◆ **THE PROBLEM**:
Copy every line of the entries that has the string "reports" in it.

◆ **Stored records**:
*****

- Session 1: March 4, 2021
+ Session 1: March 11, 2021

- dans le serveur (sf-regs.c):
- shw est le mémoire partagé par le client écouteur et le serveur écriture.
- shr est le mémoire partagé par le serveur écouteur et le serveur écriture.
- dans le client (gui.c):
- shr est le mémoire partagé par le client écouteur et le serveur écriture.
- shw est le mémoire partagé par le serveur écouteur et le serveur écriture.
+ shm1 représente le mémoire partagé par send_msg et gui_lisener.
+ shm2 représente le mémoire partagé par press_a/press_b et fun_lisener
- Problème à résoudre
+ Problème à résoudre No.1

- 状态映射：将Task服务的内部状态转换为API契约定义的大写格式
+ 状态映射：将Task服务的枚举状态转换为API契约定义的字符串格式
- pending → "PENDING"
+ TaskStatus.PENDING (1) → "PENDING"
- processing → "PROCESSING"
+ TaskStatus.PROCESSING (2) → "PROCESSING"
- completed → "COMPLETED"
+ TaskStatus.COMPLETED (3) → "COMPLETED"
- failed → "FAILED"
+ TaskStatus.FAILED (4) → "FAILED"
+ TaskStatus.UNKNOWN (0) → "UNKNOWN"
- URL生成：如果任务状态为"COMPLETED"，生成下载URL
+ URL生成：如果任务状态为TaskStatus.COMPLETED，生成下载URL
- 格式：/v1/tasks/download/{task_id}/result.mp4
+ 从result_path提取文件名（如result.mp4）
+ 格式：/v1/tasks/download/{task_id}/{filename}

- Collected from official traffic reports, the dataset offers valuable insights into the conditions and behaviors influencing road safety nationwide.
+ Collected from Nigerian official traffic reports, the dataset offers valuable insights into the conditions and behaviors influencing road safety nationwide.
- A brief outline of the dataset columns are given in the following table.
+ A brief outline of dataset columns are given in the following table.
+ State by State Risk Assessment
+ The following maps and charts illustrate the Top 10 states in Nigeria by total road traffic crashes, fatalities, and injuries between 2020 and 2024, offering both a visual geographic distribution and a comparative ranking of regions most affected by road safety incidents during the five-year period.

*****

◆ **TASK OUTPUT**:
- Collected from official traffic reports, the dataset offers valuable insights into the conditions and behaviors influencing road safety nationwide.
+ Collected from Nigerian official traffic reports, the dataset offers valuable insights into the conditions and behaviors influencing road safety nationwide.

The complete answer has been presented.